Halloween is Monday. I am too old for trick-or-treating and too young to not care about Halloween, which puts me in that awkward demographic of eighteen-year-olds who dress up for parties but pretend to be above it all.
Dana and I went to a Halloween party on Saturday at someone's off-campus apartment. I went as a 'military wife' — dog tags, camo jacket, exhausted expression — which Dana said was 'too real to be a costume' and which I thought was hilarious. Dana went as a cat because Dana is the kind of person who puts ears on a headband and calls it a costume and somehow looks better than everyone who tried hard. I respect this energy.

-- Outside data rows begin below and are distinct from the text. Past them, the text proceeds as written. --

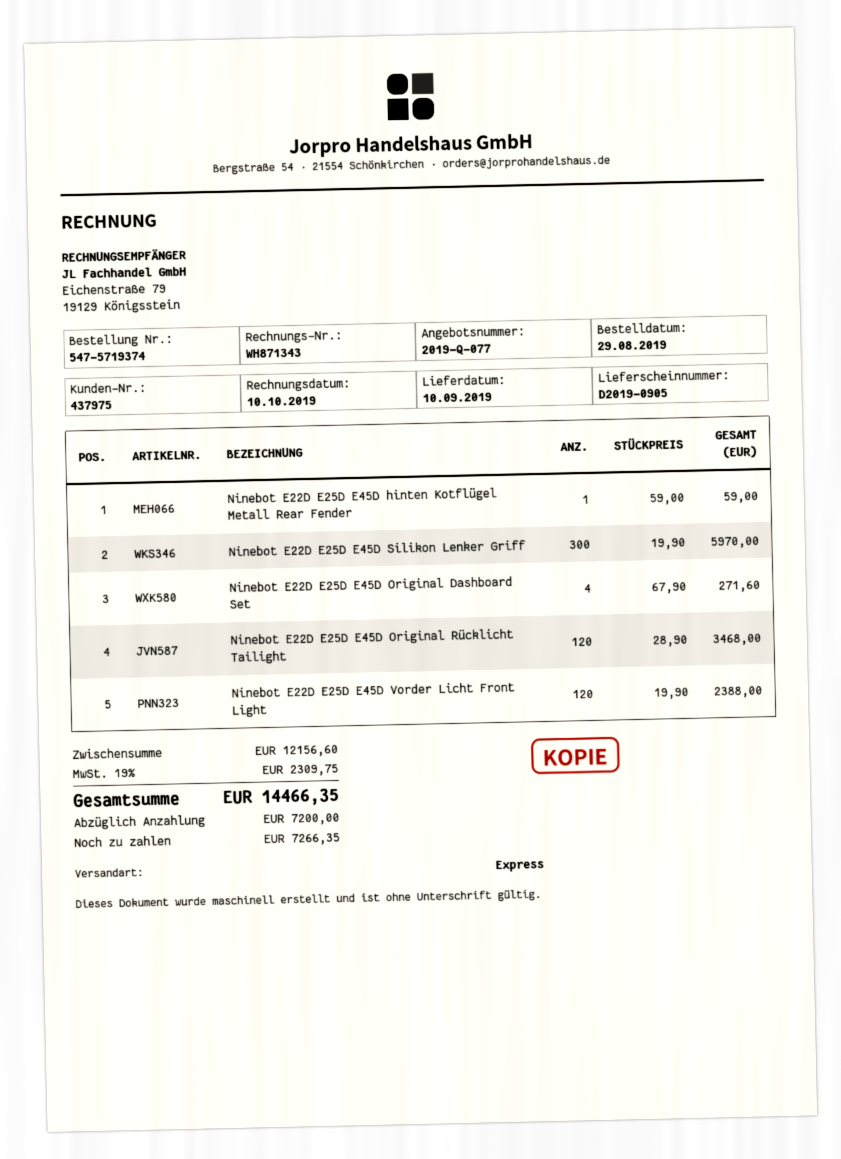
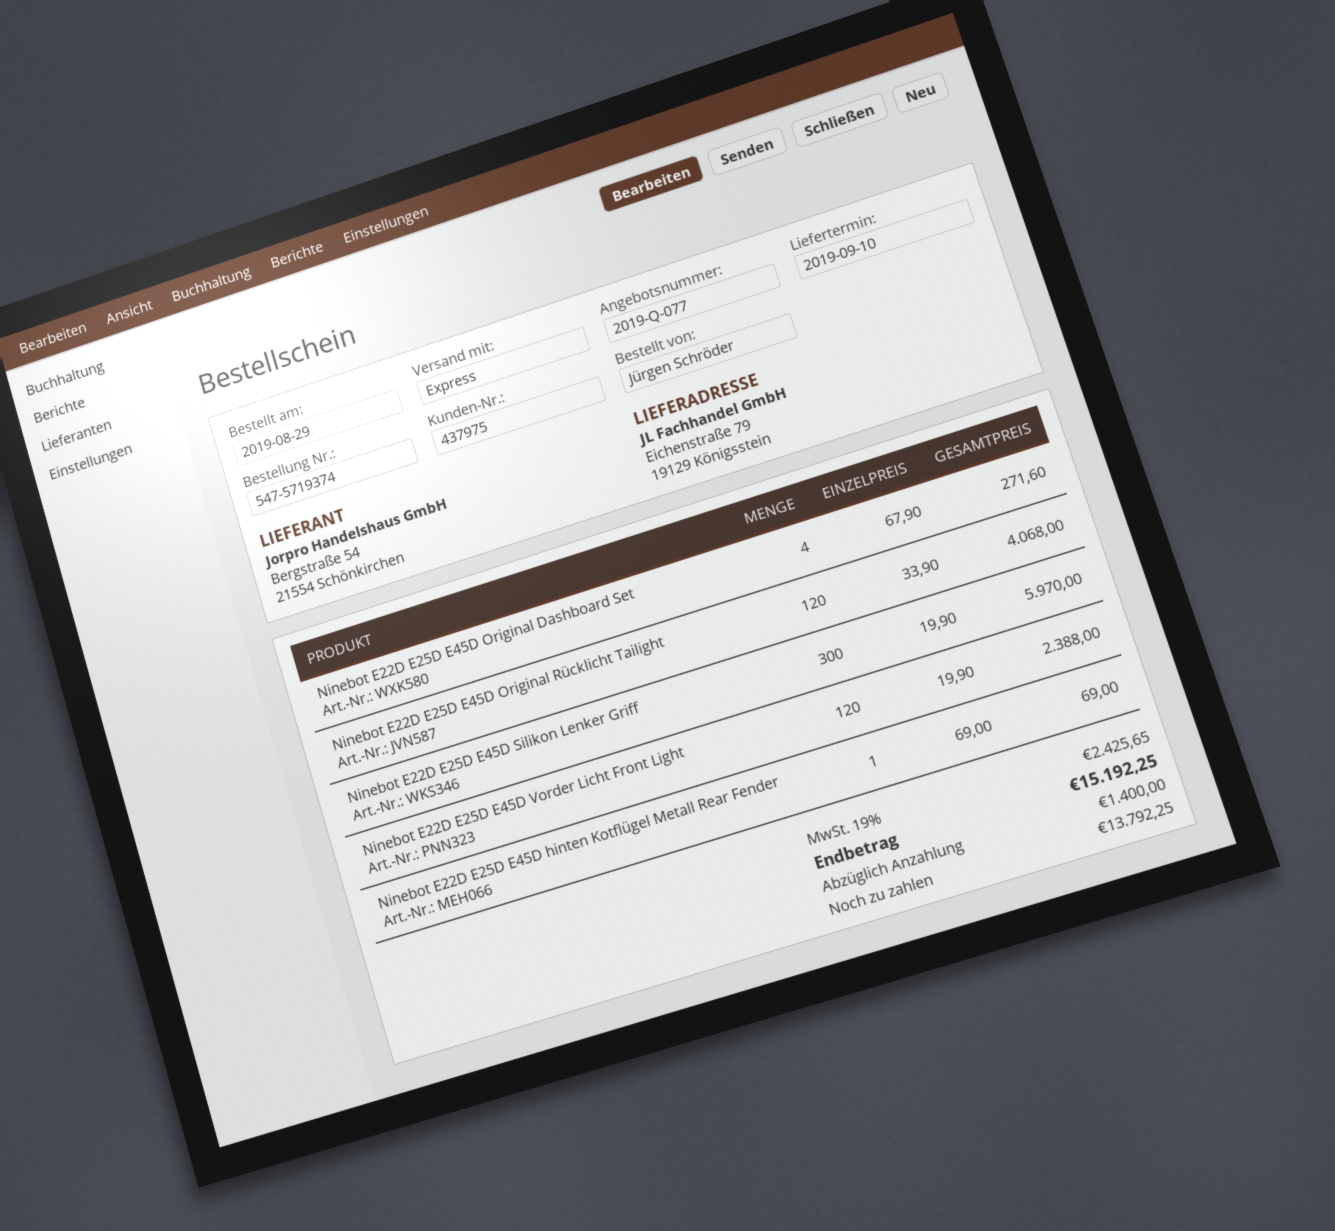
Ninebot E22D E25D E45D hinten Kotflügel Metall Rear Fender: 1 x 59.00 = 59.00 -> 1 x 69.00 = 69.00
Ninebot E22D E25D E45D Original Rücklicht Tailight: 120 x 28.90 = 3468.00 -> 120 x 33.90 = 4068.00
tax: 19% = 2309.75 -> 19% = 2425.65
total: 14466.35 -> 15192.25
deposit: 7200.00 -> 1400.00
balance: 7266.35 -> 13792.25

The party was fine. College parties are exactly what you think they are: loud music, cheap beer, people yelling over each other in a kitchen. I was good at it — the social part, the reading-the-room part, the military-kid skill of walking into a space full of strangers and becoming someone they want to talk to. But I left at 11 and drove home because that's what commuters do. We show up, we perform, and we drive home to our childhood bedrooms while everyone else sleepwalks to their dorms.
I'm not complaining. Okay, I'm complaining a little.
Mom had made her caramel apples for the trick-or-treaters, which is a production she undertakes every year regardless of how many trick-or-treaters actually show up (last year: twelve). She melts caramels with a little cream, dips Granny Smith apples on sticks, and sets them on wax paper to harden. Then she drizzles them with chocolate and sprinkles them with chopped peanuts. They're gorgeous and delicious and she gives them only to the kids whose parents she recognizes because 'you can't give homemade food to strangers anymore, the world is insane.'
She also made candy corn brownies — regular brownies with candy corn pressed into the top before baking, which sounds terrible but is actually amazing because the candy corn gets soft and caramelized and creates these pockets of sweet crunch throughout the brownie. I ate three. Don't judge me. It's Halloween.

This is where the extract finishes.